Although pictures appear in the data, the answer should contain only the lines from its start through the line with "- Compatible solo", written out exactly.

-- Material for this task follows --

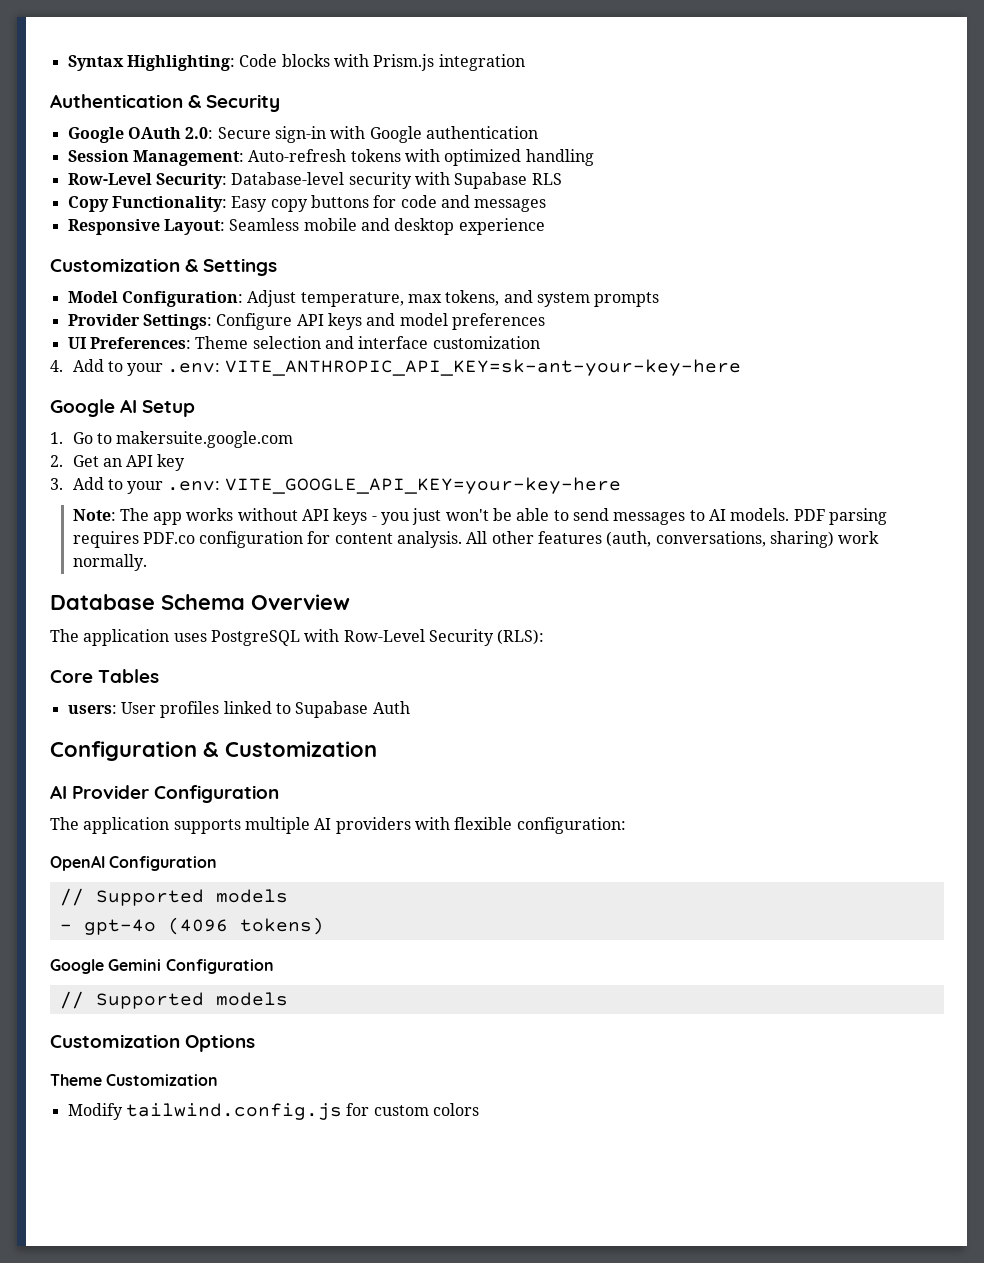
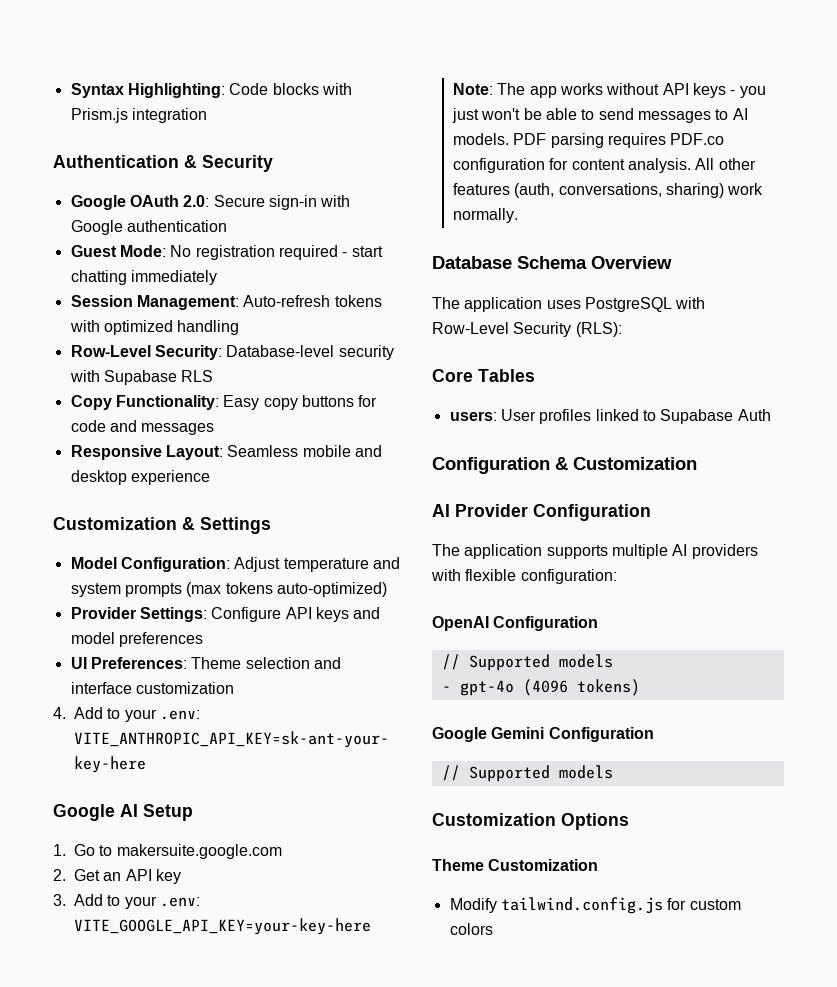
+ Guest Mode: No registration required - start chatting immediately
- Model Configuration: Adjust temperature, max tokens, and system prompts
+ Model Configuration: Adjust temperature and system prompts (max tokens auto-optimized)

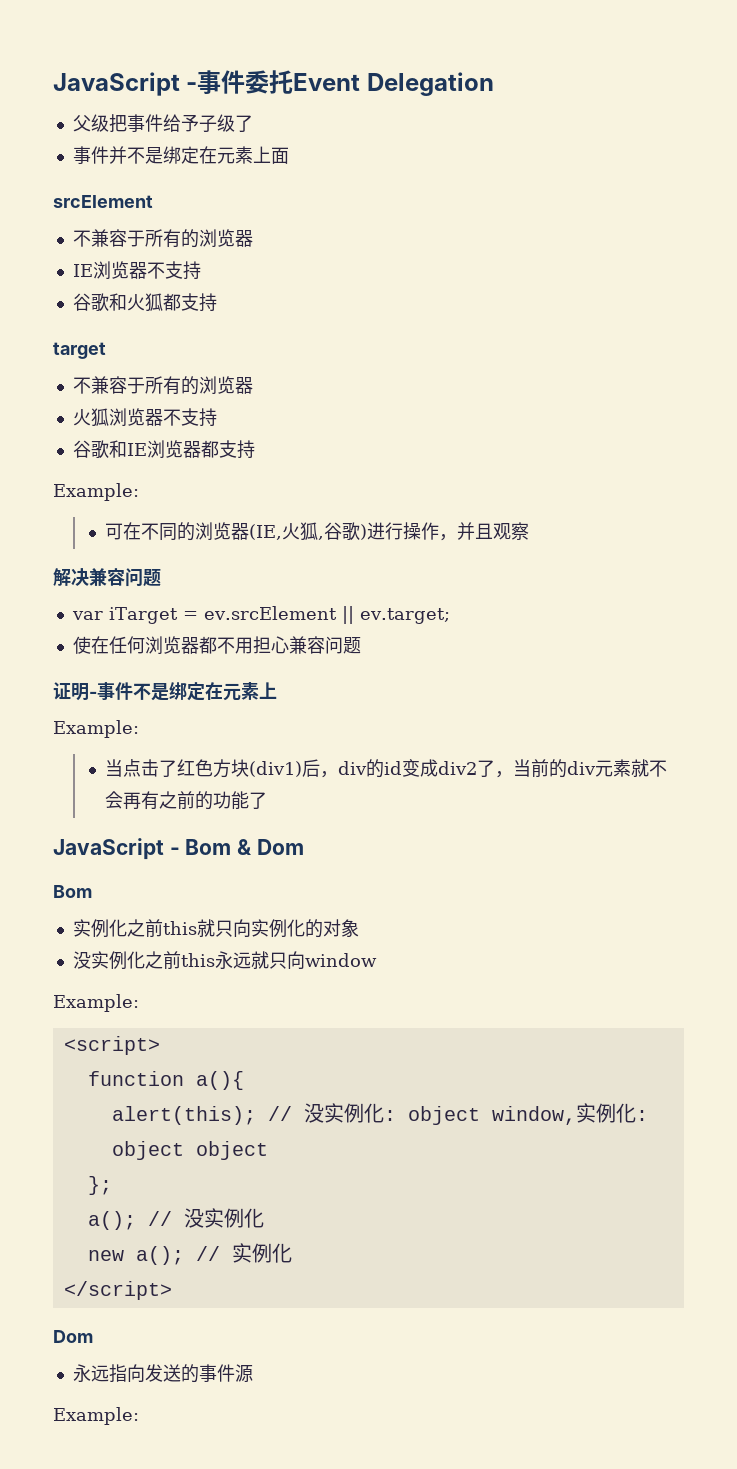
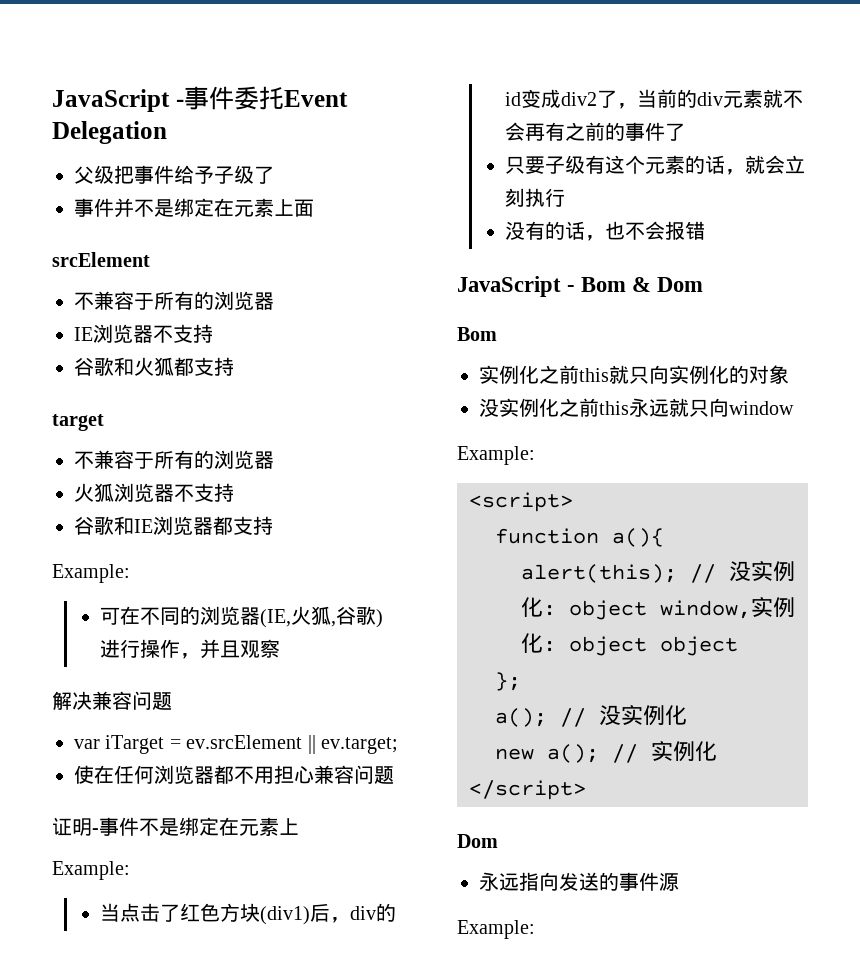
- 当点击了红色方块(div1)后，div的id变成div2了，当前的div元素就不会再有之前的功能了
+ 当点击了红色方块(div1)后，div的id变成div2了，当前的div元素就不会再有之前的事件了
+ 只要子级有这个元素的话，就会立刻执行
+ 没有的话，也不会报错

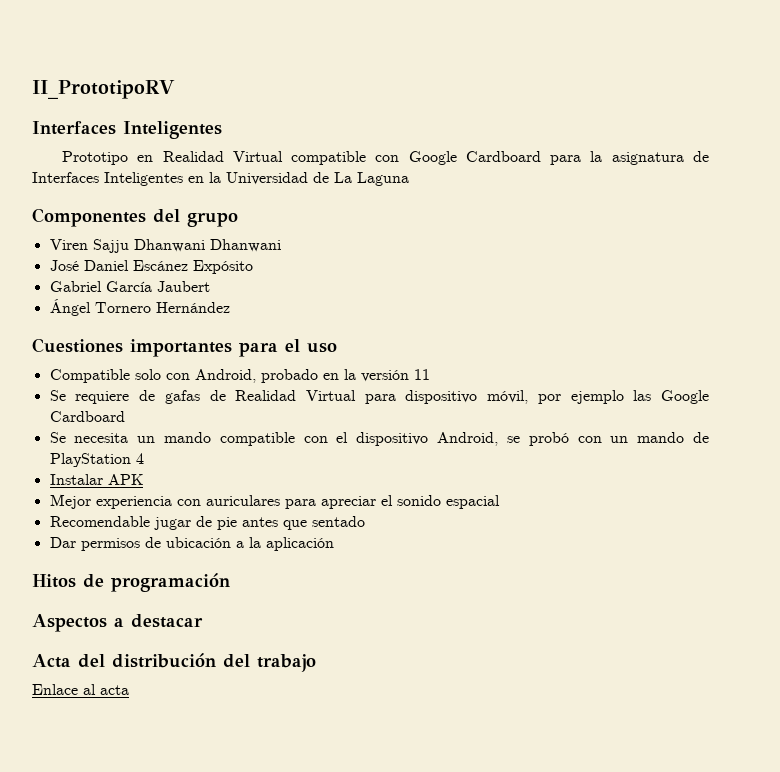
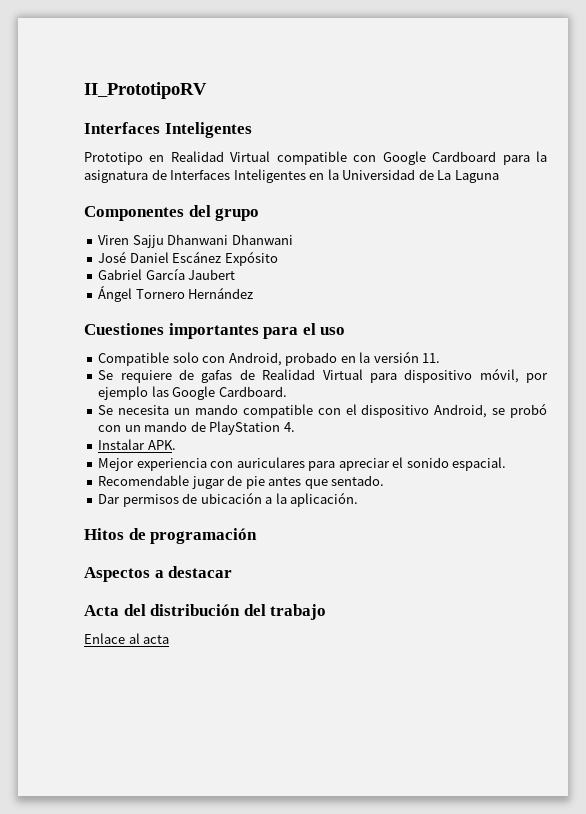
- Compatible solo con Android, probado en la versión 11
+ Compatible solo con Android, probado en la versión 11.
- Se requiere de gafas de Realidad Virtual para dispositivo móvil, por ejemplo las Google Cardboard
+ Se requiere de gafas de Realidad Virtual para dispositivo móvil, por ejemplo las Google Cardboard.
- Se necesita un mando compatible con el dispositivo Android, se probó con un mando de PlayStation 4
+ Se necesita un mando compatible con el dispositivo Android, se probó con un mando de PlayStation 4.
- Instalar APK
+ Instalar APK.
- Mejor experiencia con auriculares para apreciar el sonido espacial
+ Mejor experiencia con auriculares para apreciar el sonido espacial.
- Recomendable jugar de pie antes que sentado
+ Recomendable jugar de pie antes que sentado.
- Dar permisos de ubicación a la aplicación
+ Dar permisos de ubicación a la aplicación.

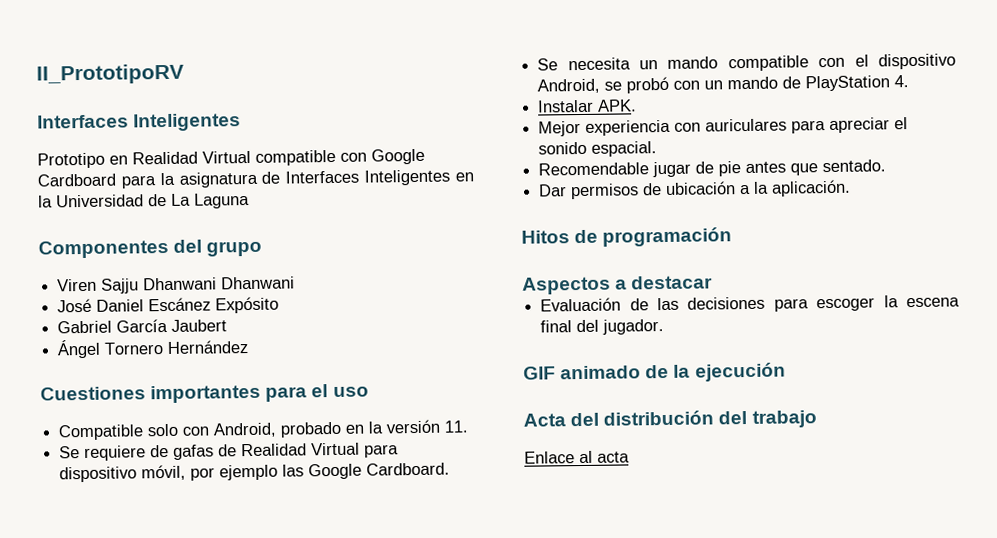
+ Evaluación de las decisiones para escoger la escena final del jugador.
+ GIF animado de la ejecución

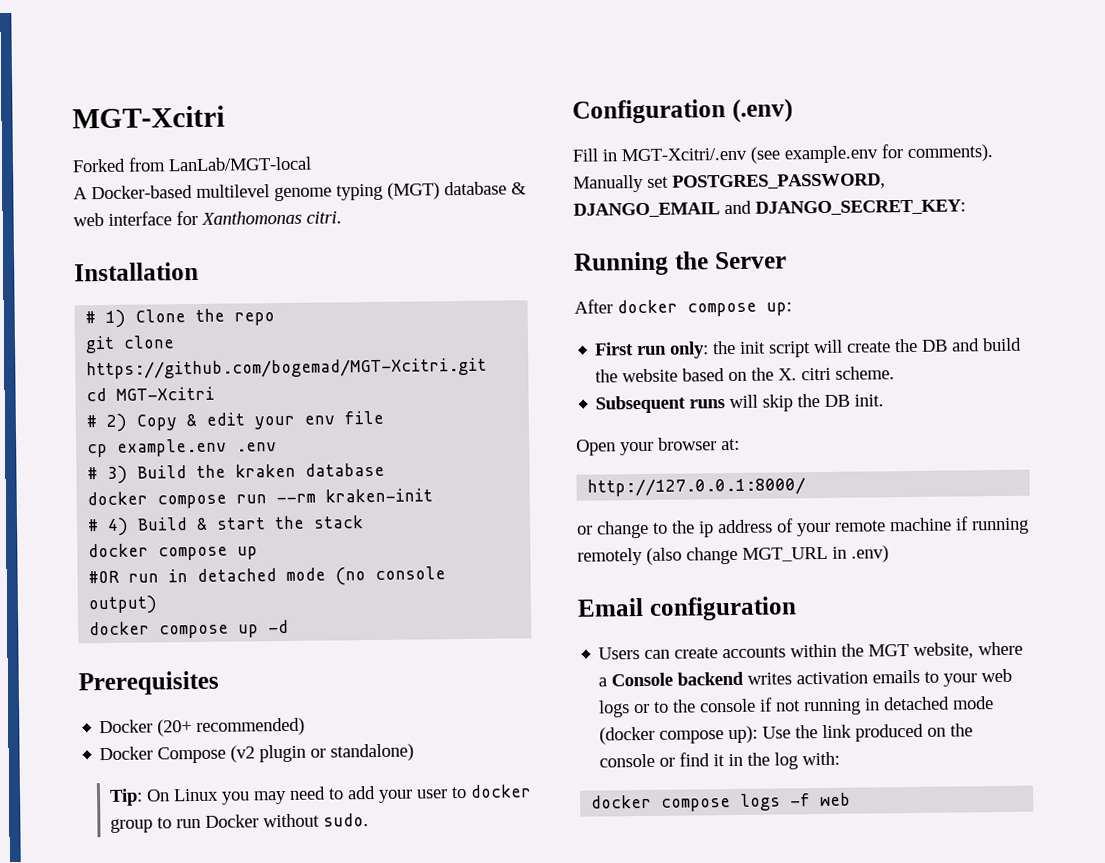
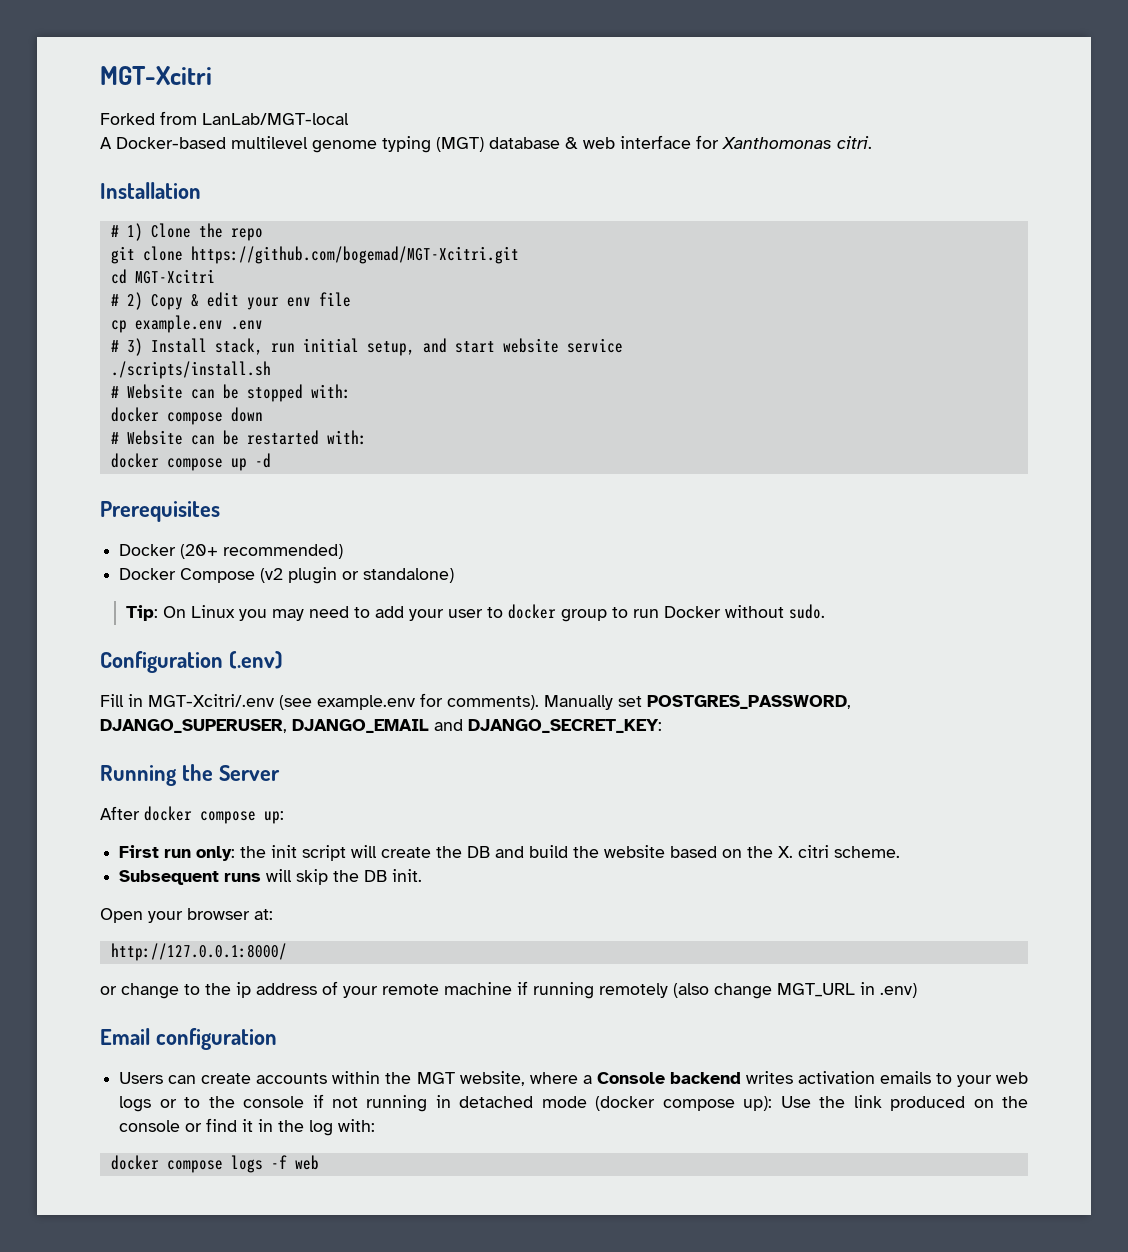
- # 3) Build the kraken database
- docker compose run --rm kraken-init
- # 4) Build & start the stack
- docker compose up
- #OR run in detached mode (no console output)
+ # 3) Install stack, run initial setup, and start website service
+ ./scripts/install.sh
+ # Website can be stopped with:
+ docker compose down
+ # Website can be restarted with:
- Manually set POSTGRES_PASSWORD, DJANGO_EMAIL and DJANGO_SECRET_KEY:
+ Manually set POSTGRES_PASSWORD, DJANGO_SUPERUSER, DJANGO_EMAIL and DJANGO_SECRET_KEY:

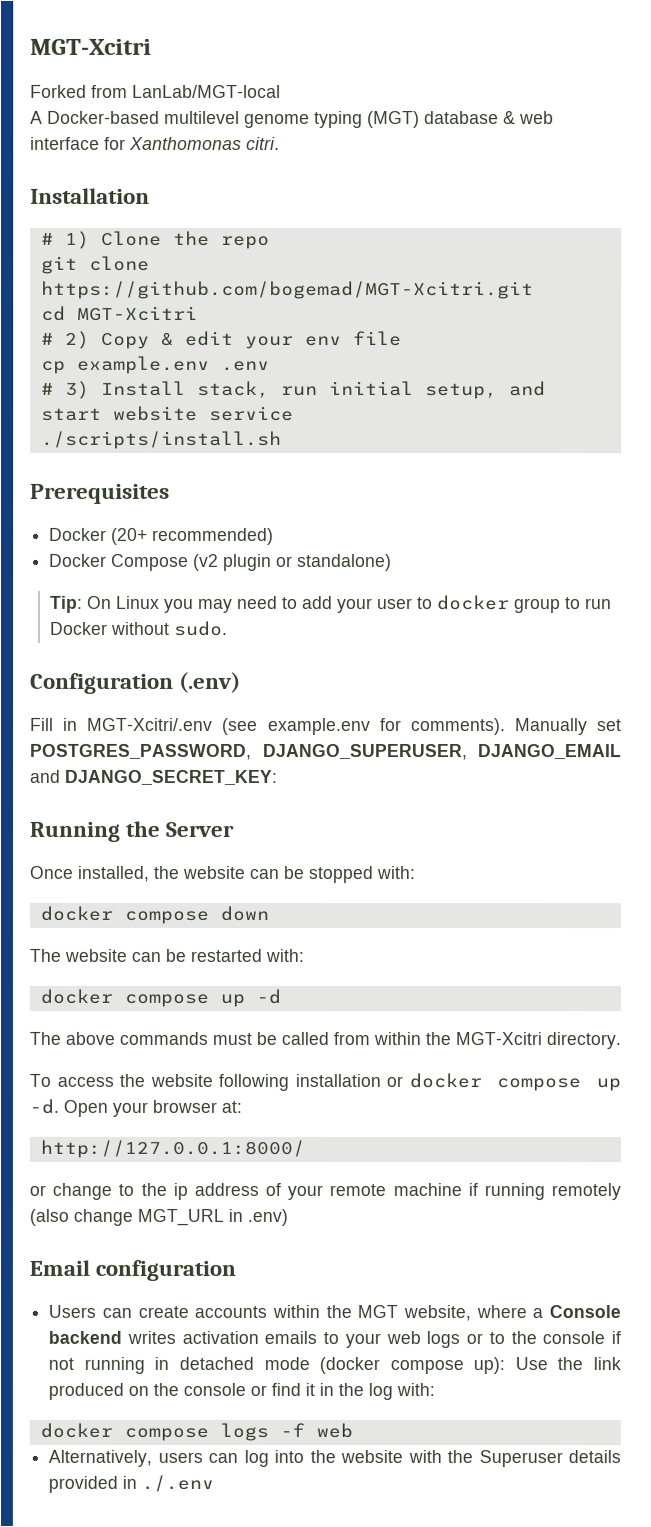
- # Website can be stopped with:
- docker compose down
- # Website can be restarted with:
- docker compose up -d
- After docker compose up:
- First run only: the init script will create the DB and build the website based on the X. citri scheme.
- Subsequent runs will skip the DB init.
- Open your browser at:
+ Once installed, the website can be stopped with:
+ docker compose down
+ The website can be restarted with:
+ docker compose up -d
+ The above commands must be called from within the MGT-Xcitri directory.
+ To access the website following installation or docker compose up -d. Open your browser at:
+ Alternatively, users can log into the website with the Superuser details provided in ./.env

-- Material for this task concluded --

**Answer:**
+ Guest Mode: No registration required - start chatting immediately
- Model Configuration: Adjust temperature, max tokens, and system prompts
+ Model Configuration: Adjust temperature and system prompts (max tokens auto-optimized)

- 当点击了红色方块(div1)后，div的id变成div2了，当前的div元素就不会再有之前的功能了
+ 当点击了红色方块(div1)后，div的id变成div2了，当前的div元素就不会再有之前的事件了
+ 只要子级有这个元素的话，就会立刻执行
+ 没有的话，也不会报错

- Compatible solo con Android, probado en la versión 11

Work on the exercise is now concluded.